_ACTIVITY:_ Could you give back every record below exactly, leaving out the pictures?

Excerpts from a dataset
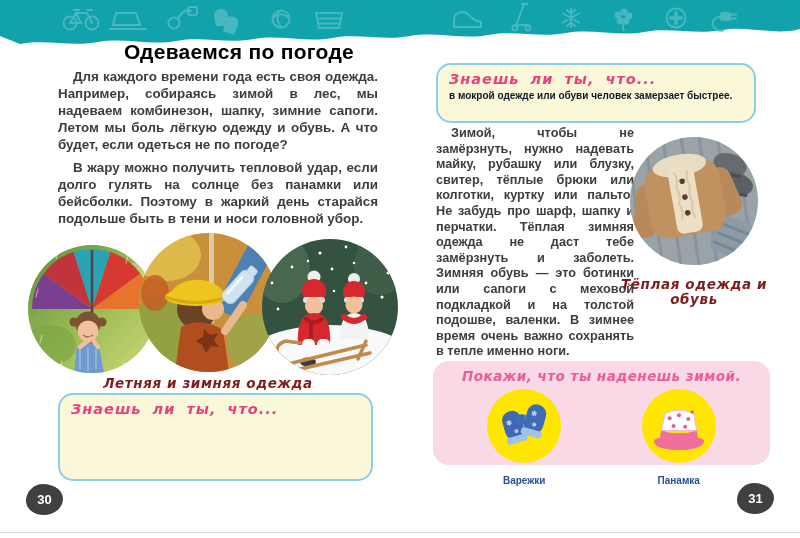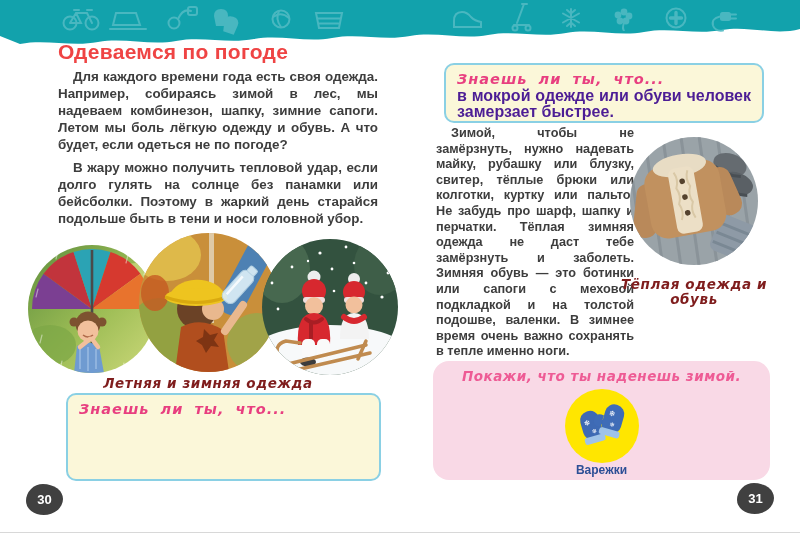--- a/index.html
+++ b/index.html
@@ -10,8 +10,8 @@
   .band{position:absolute;top:0;left:0;width:800px;height:50px;}
 
   
-  .title{position:absolute;left:58px;top:40px;width:330px;
-         font-size:21px;font-weight:bold;letter-spacing:.3px;color:#ef4444;}
+  .title{position:absolute;left:74px;top:40px;width:330px;
+         font-size:21px;font-weight:bold;letter-spacing:.3px;color:#000000;text-align:center;}
   .para{position:absolute;color:#3d3d3d;font-weight:bold;text-align:justify;
         font-size:13.4px;line-height:17px;text-indent:15px;margin:0;}
   #p1{left:58px;top:68px;width:320px;}

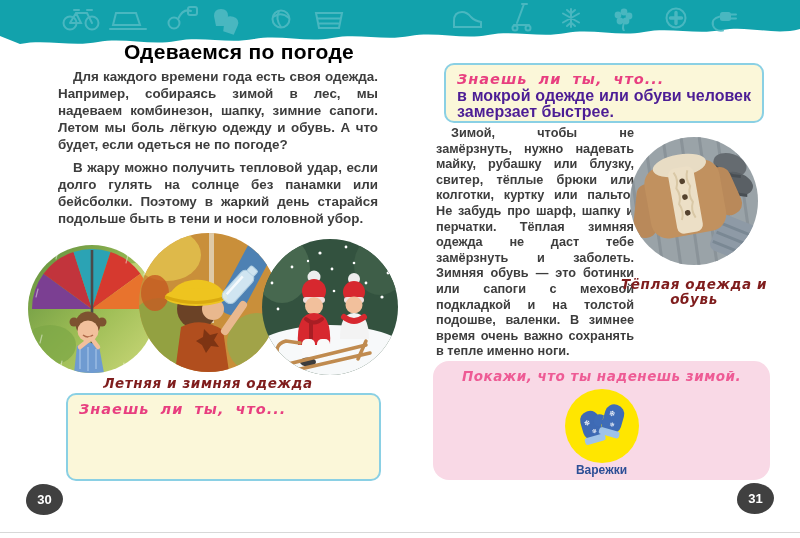--- a/index.html
+++ b/index.html
@@ -34,7 +34,7 @@
 
   
   .know-box{position:absolute;background:#fbf7d9;border:2px solid #8ad0e4;
-            border-radius:10px;padding:6px 11px 8px 11px;box-sizing:border-box;margin-left:8px;}
+            border-radius:15px;padding:6px 11px 8px 11px;box-sizing:border-box;}
   #know-left{left:58px;top:393px;width:315px;height:88px;}
   #know-right{left:436px;top:63px;width:320px;height:60px;}
   .know-heading{color:#e83f80;font-weight:bold;font-style:italic;font-size:14.5px;

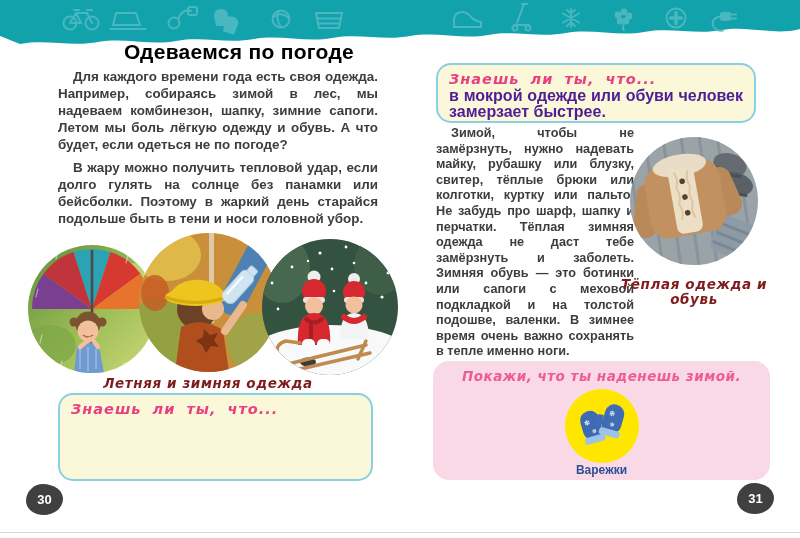--- a/index.html
+++ b/index.html
@@ -40,7 +40,7 @@
   .know-heading{color:#e83f80;font-weight:bold;font-style:italic;font-size:14.5px;
                 letter-spacing:1px;word-spacing:5px;
                 font-family:"DejaVu Sans",cursive,sans-serif;}
-  .know-text{color:#4c1d95;font-weight:bold;font-size:16px;line-height:16.4px;
+  .know-text{color:#0f172a;font-weight:bold;font-size:10px;line-height:16.4px;
              text-align:justify;margin-top:1px;}
 
   

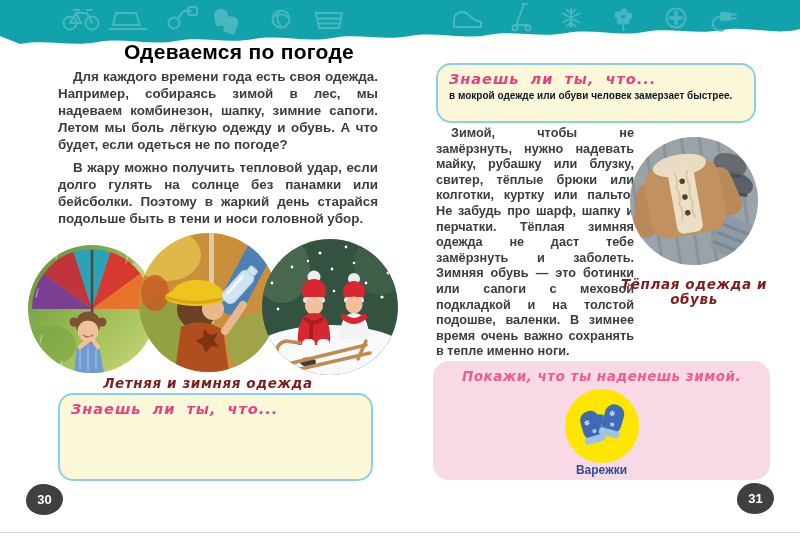--- a/index.html
+++ b/index.html
@@ -44,7 +44,7 @@
              text-align:justify;margin-top:1px;}
 
   
-  .activity-box{position:absolute;left:433px;top:361px;width:337px;height:119px;
+  .activity-box{position:absolute;left:433px;top:361px;width:337px;height:104px;
                 background:#f9d9e6;border-radius:16px;box-sizing:border-box;padding-top:7px;}
   .activity-title{color:#ee5b95;font-weight:bold;font-style:italic;font-size:13.5px;
                   text-align:center;letter-spacing:.5px;

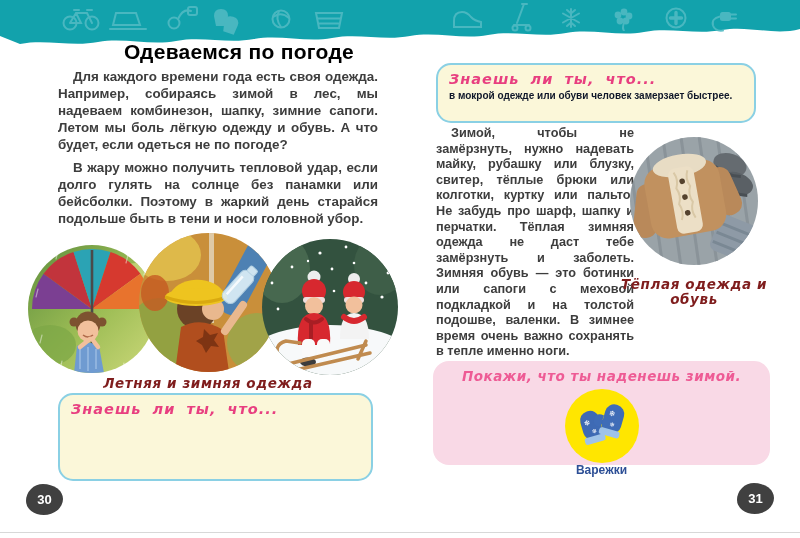--- a/index.html
+++ b/index.html
@@ -54,7 +54,7 @@
   .activity-circle{width:74px;height:74px;border-radius:50%;background:#ffe600;
                    display:flex;align-items:center;justify-content:center;}
   .activity-circle svg{width:62px;height:62px;display:block;}
-  .activity-label{margin-top:0;color:#2d4f96;font-weight:bold;font-size:12px;}
+  .activity-label{margin-top:12px;color:#2d4f96;font-weight:bold;font-size:10px;}
 
   
   .badge{position:absolute;width:37px;height:31px;background:#404040;color:#fff;

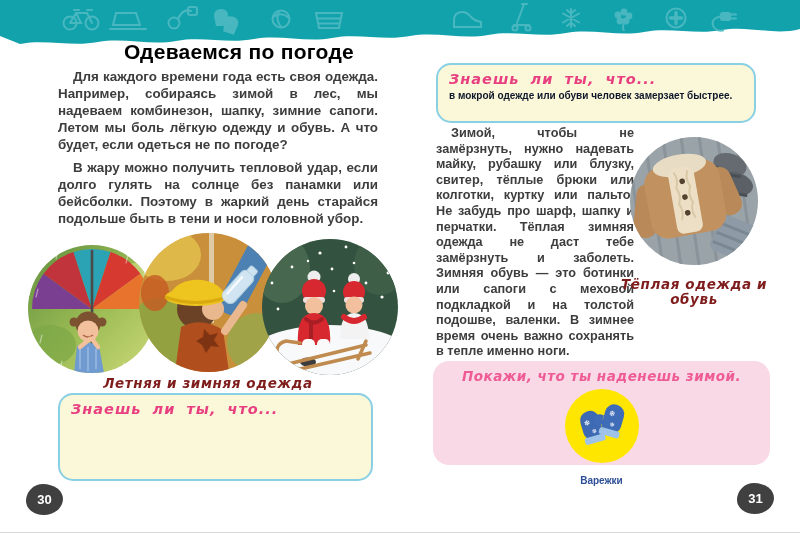--- a/index.html
+++ b/index.html
@@ -328,6 +328,22 @@
           </div>
           <div class="activity-label">Варежки</div>
         </div>
+        <div class="activity-item">
+          <div class="activity-circle">
+            <svg viewBox="0 0 80 80">
+              <path d="M22 24 q18 -9 37 0 l4 22 H17 Z" fill="#ffffff" stroke="#f2b9ce" stroke-width="1.5"></path>
+              <circle cx="28" cy="30" r="2.6" fill="#e85f8e"></circle>
+                <circle cx="40" cy="26" r="2.6" fill="#e85f8e"></circle>
+              <circle cx="52" cy="31" r="2.6" fill="#e85f8e"></circle>
+                <circle cx="33" cy="40" r="2.6" fill="#e85f8e"></circle>
+              <circle cx="48" cy="41" r="2.6" fill="#e85f8e"></circle>
+                <circle cx="57" cy="22" r="2.2" fill="#e85f8e"></circle>
+              <path d="M17 46 q23 7 46 0 l1.5 8 q-24 7 -49 0 Z" fill="#ee6f9c"></path>
+              <path d="M8 58 C22 50 58 50 72 58 C74 66 60 71 40 71 C20 71 6 66 8 58 Z" fill="#ee6f9c"></path>
+            </svg>
+          </div>
+          <div class="activity-label">Панамка</div>
+        </div>
       </div>
     </div>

_RESULT OF THIS TASK:_
--- a/index.html
+++ b/index.html
@@ -10,8 +10,8 @@
   .band{position:absolute;top:0;left:0;width:800px;height:50px;}
 
   
-  .title{position:absolute;left:58px;top:40px;width:330px;
-         font-size:21px;font-weight:bold;letter-spacing:.3px;color:#ef4444;}
+  .title{position:absolute;left:74px;top:40px;width:330px;
+         font-size:21px;font-weight:bold;letter-spacing:.3px;color:#000000;text-align:center;}
   .para{position:absolute;color:#3d3d3d;font-weight:bold;text-align:justify;
         font-size:13.4px;line-height:17px;text-indent:15px;margin:0;}
   #p1{left:58px;top:68px;width:320px;}

--- a/index.html
+++ b/index.html
@@ -34,7 +34,7 @@
 
   
   .know-box{position:absolute;background:#fbf7d9;border:2px solid #8ad0e4;
-            border-radius:10px;padding:6px 11px 8px 11px;box-sizing:border-box;margin-left:8px;}
+            border-radius:15px;padding:6px 11px 8px 11px;box-sizing:border-box;}
   #know-left{left:58px;top:393px;width:315px;height:88px;}
   #know-right{left:436px;top:63px;width:320px;height:60px;}
   .know-heading{color:#e83f80;font-weight:bold;font-style:italic;font-size:14.5px;

--- a/index.html
+++ b/index.html
@@ -40,7 +40,7 @@
   .know-heading{color:#e83f80;font-weight:bold;font-style:italic;font-size:14.5px;
                 letter-spacing:1px;word-spacing:5px;
                 font-family:"DejaVu Sans",cursive,sans-serif;}
-  .know-text{color:#4c1d95;font-weight:bold;font-size:16px;line-height:16.4px;
+  .know-text{color:#0f172a;font-weight:bold;font-size:10px;line-height:16.4px;
              text-align:justify;margin-top:1px;}
 
   

--- a/index.html
+++ b/index.html
@@ -44,7 +44,7 @@
              text-align:justify;margin-top:1px;}
 
   
-  .activity-box{position:absolute;left:433px;top:361px;width:337px;height:119px;
+  .activity-box{position:absolute;left:433px;top:361px;width:337px;height:104px;
                 background:#f9d9e6;border-radius:16px;box-sizing:border-box;padding-top:7px;}
   .activity-title{color:#ee5b95;font-weight:bold;font-style:italic;font-size:13.5px;
                   text-align:center;letter-spacing:.5px;

--- a/index.html
+++ b/index.html
@@ -54,7 +54,7 @@
   .activity-circle{width:74px;height:74px;border-radius:50%;background:#ffe600;
                    display:flex;align-items:center;justify-content:center;}
   .activity-circle svg{width:62px;height:62px;display:block;}
-  .activity-label{margin-top:0;color:#2d4f96;font-weight:bold;font-size:12px;}
+  .activity-label{margin-top:12px;color:#2d4f96;font-weight:bold;font-size:10px;}
 
   
   .badge{position:absolute;width:37px;height:31px;background:#404040;color:#fff;

--- a/index.html
+++ b/index.html
@@ -328,6 +328,22 @@
           </div>
           <div class="activity-label">Варежки</div>
         </div>
+        <div class="activity-item">
+          <div class="activity-circle">
+            <svg viewBox="0 0 80 80">
+              <path d="M22 24 q18 -9 37 0 l4 22 H17 Z" fill="#ffffff" stroke="#f2b9ce" stroke-width="1.5"></path>
+              <circle cx="28" cy="30" r="2.6" fill="#e85f8e"></circle>
+                <circle cx="40" cy="26" r="2.6" fill="#e85f8e"></circle>
+              <circle cx="52" cy="31" r="2.6" fill="#e85f8e"></circle>
+                <circle cx="33" cy="40" r="2.6" fill="#e85f8e"></circle>
+              <circle cx="48" cy="41" r="2.6" fill="#e85f8e"></circle>
+                <circle cx="57" cy="22" r="2.2" fill="#e85f8e"></circle>
+              <path d="M17 46 q23 7 46 0 l1.5 8 q-24 7 -49 0 Z" fill="#ee6f9c"></path>
+              <path d="M8 58 C22 50 58 50 72 58 C74 66 60 71 40 71 C20 71 6 66 8 58 Z" fill="#ee6f9c"></path>
+            </svg>
+          </div>
+          <div class="activity-label">Панамка</div>
+        </div>
       </div>
     </div>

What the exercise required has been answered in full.